By Ian Cairns, CEO of Freeplay
Generative AI offers incredible opportunity to create new and better software products for customers, but the way it works, the kinds of things it’s good at, and the demands it makes on product development teams are significantly different from traditional software. This is forcing businesses to radically rethink the way they do software development when it comes to building AI applications.
In the past, most software development followed a predictable script. Someone wrote a spec, someone designed a user interface, and engineers wrote code and then tested it before it was deployed. Generally, things would continue working OK until a decision was made to change something. This process still works well enough for most types of applications.
Generative AI requires a paradigm shift, however. At Freeplay, where our platform allows teams to manage the end-to-end large language model (LLM) product development life cycle, we’re seeing that many of the assumptions that traditional software development rests on do not apply to building products around LLMs. These models are nondeterministic, which means they may produce different results, even when given the same prompt. They can also fail in wide-ranging and unexpected ways. LLMs might be infamous for “hallucinating”—making up facts—but at times, they also provide vague, incomplete, off-brand, poorly formatted, or simply uninteresting responses. Plus, models are constantly changing, and customers’ use of artificial intelligence systems can be surprising. For all these reasons, you shouldn’t build and test an AI system up front and then walk away from it once it’s up and running and move on to the next thing.

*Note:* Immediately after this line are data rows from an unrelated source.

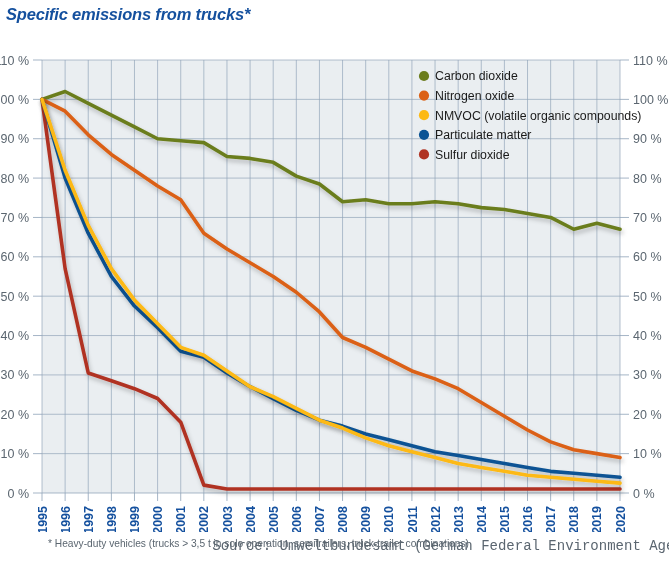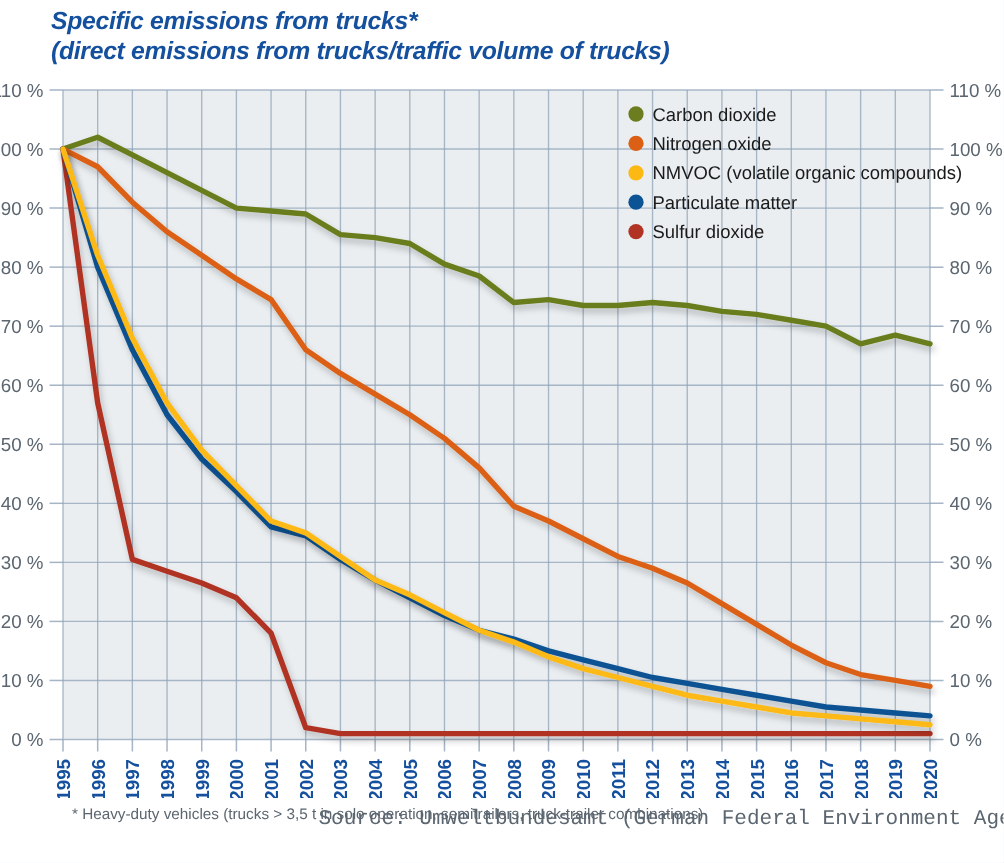--- a/index.html
+++ b/index.html
@@ -35,7 +35,6 @@
     color: #14509E;
     letter-spacing: -0.2px;
     white-space: nowrap;
-    margin-left: 28px;
   }
   .chart-wrap {
     position: absolute;

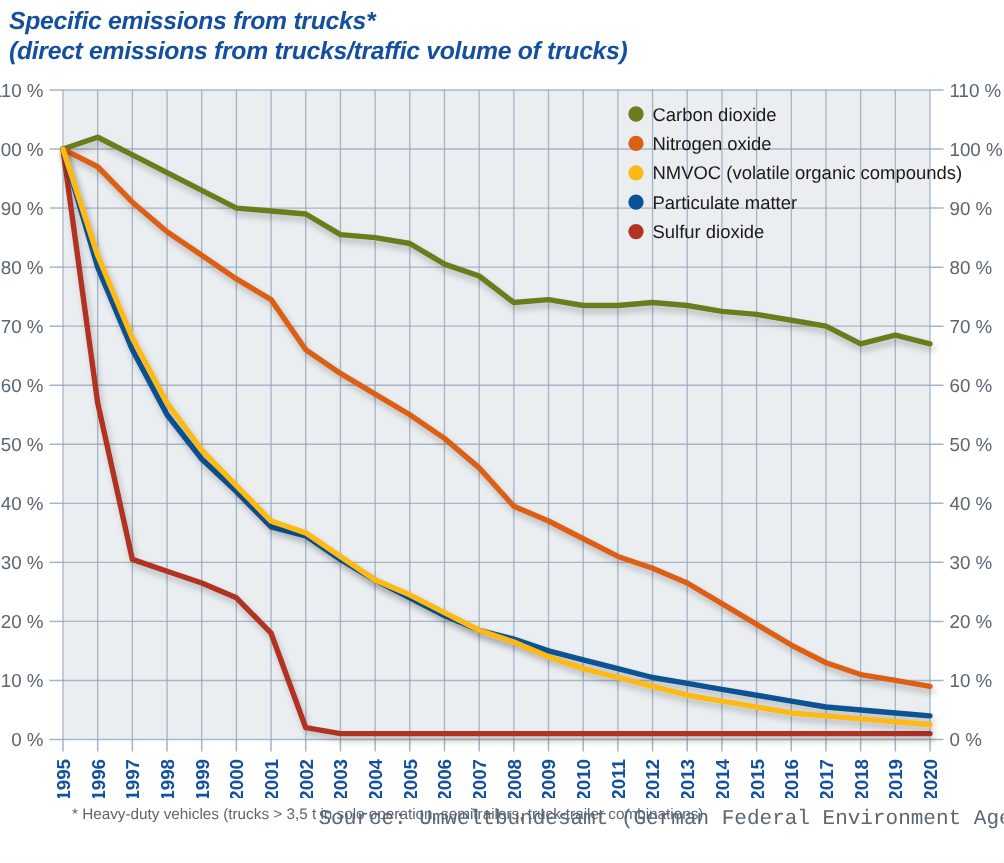--- a/index.html
+++ b/index.html
@@ -96,7 +96,6 @@
 
   <div class="title-block">
     <div class="title-line">Specific emissions from trucks*</div>
-    <div class="title-line">(direct emissions from trucks/traffic volume of trucks)</div>
   </div>
 
   <div class="chart-wrap">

The businesses that are creating generative AI applications most effectively today are the ones that have built a system—including both tools and processes—to continuously learn about and optimize their use of LLMs. At a high level, there are a few key aspects of building with generative AI that are especially important for any technology leader to know about.
Evaluation: With generative AI, you have to think more deeply about the outcome you want and what “good” looks like for a product feature. Say you’re building an email draft generator. You want to know a lot more than whether it produces some text. You likely want to know whether it’s factually accurate, whether the tone and format are appropriate to the author, and whether the right names and greetings are included. These can be harder things to measure. In the context of AI products, each of those criteria is referred to as an evaluation—or “eval” for short—and can be conducted on both test and live data using a mix of code, human review, and even other LLM models. A custom panel of contextually relevant evaluations forms the backbone of analyzing AI products.
Data labeling and curation: Closely related to evaluation, you need people with sufficient domain expertise constantly looking at data. There’s no such thing as full automation when it comes to building great generative AI products. Trusted humans who are well-trained to understand what good looks like play a critical role in any AI feedback loop. Not only can they label data as part of an evaluation process, but they can also spot new issues that are not being tracked yet, as well as curate relevant examples into data sets that can be used for fine-tuning or testing.
Testing: Testing AI products looks very different from traditional software testing. In the past, testing was simply about whether a feature performed the function it was intended to perform—for example, does a button work or not? Testing a generative AI product requires coming up with a representative list of all the possible types of interactions and edge cases that may occur for customers, and making sure each behaves reasonably. This is where those expert-curated data sets and a good panel of evaluations become essential. When testing any change to an LLM product, you likely want to run through hundreds or thousands of examples and complete your custom evaluations against each of them. Automation here is key.
Those are a few of the critical aspects of building successful generative AI products, and the teams that have systematized each of them have the ability to rapidly test new changes, monitor real-world customer use in production, and turn learnings into future optimizations. They are also able to report clear metrics to compliance teams and business owners, and they can say they know and can quantify what AI is doing in their products.
These process changes are also leading to changes in job roles and responsibilities. Product engineers are transforming into “AI engineers” who know how to stitch these systems together. Product managers are becoming more involved as the result of their proximity to customer needs and domain challenges, and the more technical ones are getting hands on with prompt engineering and model experimentation. Domain experts from product development teams are getting pulled into the software creation process, since they provide critical insights to evaluate and improve model outputs.
Generative AI will be a huge competitive advantage for companies, but only if they’re able to make the jump to operate successfully in these new ways. The folks who haven’t yet stepped into that process change often find themselves stuck experimenting and trying to get the confidence they need to even ship to production. As with any major platform shift, the businesses that succeed will be the ones that can rethink and adapt how they work and build software for a new era.